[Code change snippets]
──────────
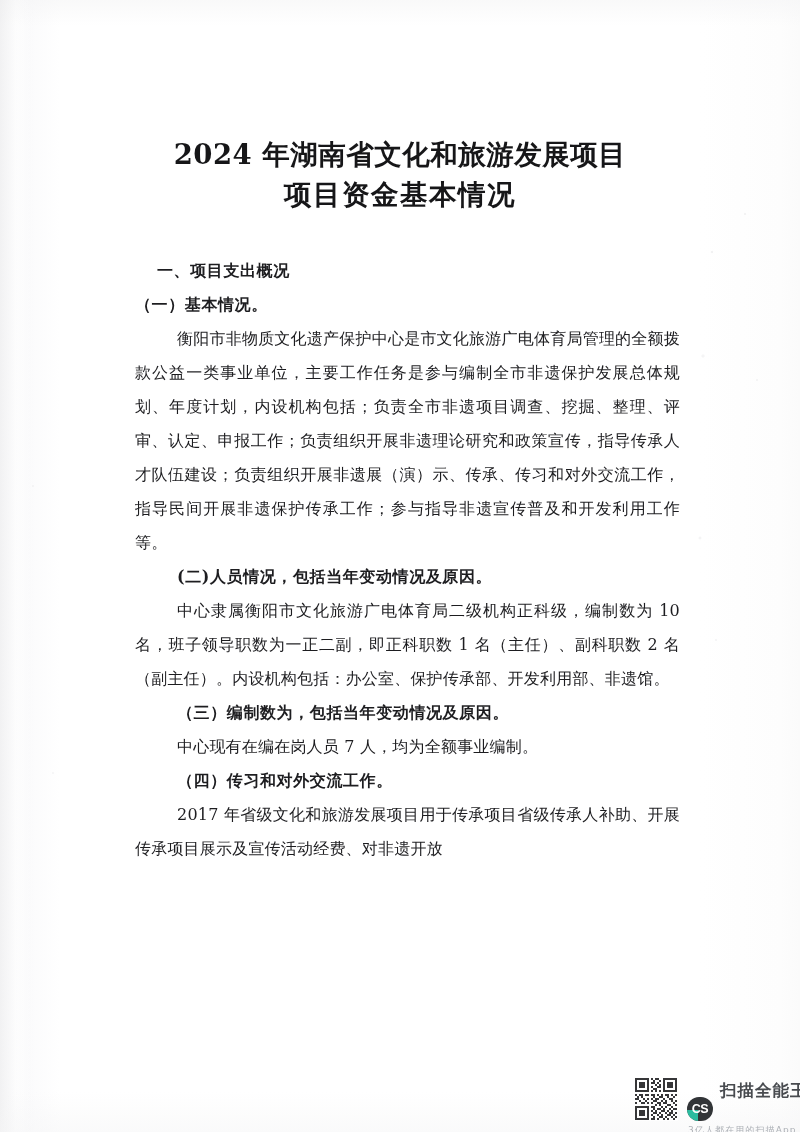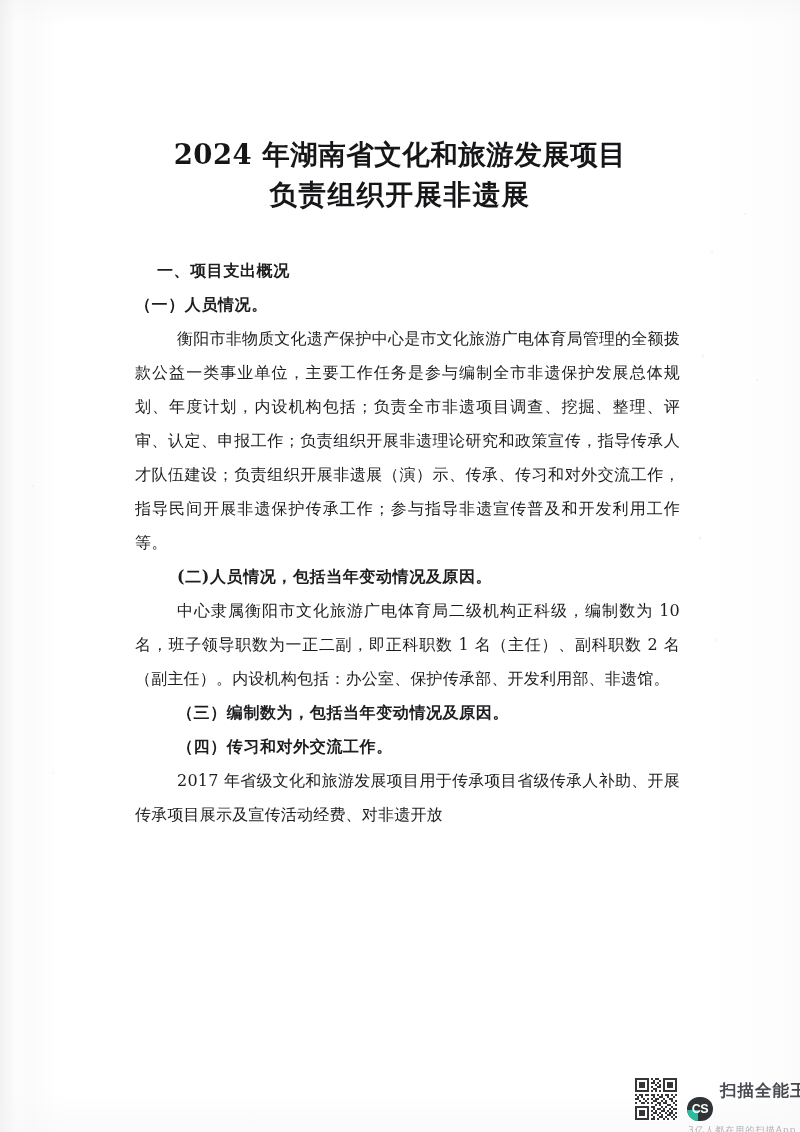--- a/index.html
+++ b/index.html
@@ -210,30 +210,31 @@
 
   <div class="scan-band-top"></div>
   <div class="scan-band-left"></div>
   <div class="scan-band-bottom"></div>
   <div class="speckle"></div>
 
   <div class="content">
 
     <div class="doc-title">
       <span class="tl tl1">2024 年湖南省文化和旅游发展项目</span>
-      <span class="tl tl2">负责组织开展非遗展</span>
+      <span class="tl tl2">项目资金基本情况</span>
     </div>
 
     <div class="body-block">
         <p class="para heading indent1">一、项目支出概况</p>
-        <p class="para heading">（一）人员情况。</p>
+        <p class="para heading">（一）基本情况。</p>
         <p class="para indent">衡阳市非物质文化遗产保护中心是市文化旅游广电体育局管理的全额拨款公益一类事业单位，主要工作任务是参与编制全市非遗保护发展总体规划、年度计划，内设机构包括；负责全市非遗项目调查、挖掘、整理、评审、认定、申报工作；负责组织开展非遗理论研究和政策宣传，指导传承人才队伍建设；负责组织开展非遗展（演）示、传承、传习和对外交流工作，指导民间开展非遗保护传承工作；参与指导非遗宣传普及和开发利用工作等。</p>
         <p class="para heading indent">(二)人员情况，包括当年变动情况及原因。</p>
         <p class="para indent">中心隶属衡阳市文化旅游广电体育局二级机构正科级，编制数为 10 名，班子领导职数为一正二副，即正科职数 1 名（主任）、副科职数 2 名（副主任）。内设机构包括：办公室、保护传承部、开发利用部、非遗馆。</p>
         <p class="para heading indent">（三）编制数为，包括当年变动情况及原因。</p>
+        <p class="para indent">中心现有在编在岗人员 7 人，均为全额事业编制。</p>
         <p class="para heading indent">（四）传习和对外交流工作。</p>
         <p class="para indent">2017 年省级文化和旅游发展项目用于传承项目省级传承人补助、开展传承项目展示及宣传活动经费、对非遗开放</p>
       </div>
 
   </div>
 
   <div class="watermark">
     <svg class="qr" viewBox="0 0 21 21" shape-rendering="crispEdges" aria-hidden="true">
       <rect width="21" height="21" fill="#ffffff"></rect>
       <g fill="#2a2a2c">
──────────
Every record, from top to bottom, gets written out exactly; no picture goes into the copy.

RESULT FOR THIS TASK:
--- a/index.html
+++ b/index.html
@@ -210,30 +210,31 @@
 
   <div class="scan-band-top"></div>
   <div class="scan-band-left"></div>
   <div class="scan-band-bottom"></div>
   <div class="speckle"></div>
 
   <div class="content">
 
     <div class="doc-title">
       <span class="tl tl1">2024 年湖南省文化和旅游发展项目</span>
-      <span class="tl tl2">负责组织开展非遗展</span>
+      <span class="tl tl2">项目资金基本情况</span>
     </div>
 
     <div class="body-block">
         <p class="para heading indent1">一、项目支出概况</p>
-        <p class="para heading">（一）人员情况。</p>
+        <p class="para heading">（一）基本情况。</p>
         <p class="para indent">衡阳市非物质文化遗产保护中心是市文化旅游广电体育局管理的全额拨款公益一类事业单位，主要工作任务是参与编制全市非遗保护发展总体规划、年度计划，内设机构包括；负责全市非遗项目调查、挖掘、整理、评审、认定、申报工作；负责组织开展非遗理论研究和政策宣传，指导传承人才队伍建设；负责组织开展非遗展（演）示、传承、传习和对外交流工作，指导民间开展非遗保护传承工作；参与指导非遗宣传普及和开发利用工作等。</p>
         <p class="para heading indent">(二)人员情况，包括当年变动情况及原因。</p>
         <p class="para indent">中心隶属衡阳市文化旅游广电体育局二级机构正科级，编制数为 10 名，班子领导职数为一正二副，即正科职数 1 名（主任）、副科职数 2 名（副主任）。内设机构包括：办公室、保护传承部、开发利用部、非遗馆。</p>
         <p class="para heading indent">（三）编制数为，包括当年变动情况及原因。</p>
+        <p class="para indent">中心现有在编在岗人员 7 人，均为全额事业编制。</p>
         <p class="para heading indent">（四）传习和对外交流工作。</p>
         <p class="para indent">2017 年省级文化和旅游发展项目用于传承项目省级传承人补助、开展传承项目展示及宣传活动经费、对非遗开放</p>
       </div>
 
   </div>
 
   <div class="watermark">
     <svg class="qr" viewBox="0 0 21 21" shape-rendering="crispEdges" aria-hidden="true">
       <rect width="21" height="21" fill="#ffffff"></rect>
       <g fill="#2a2a2c">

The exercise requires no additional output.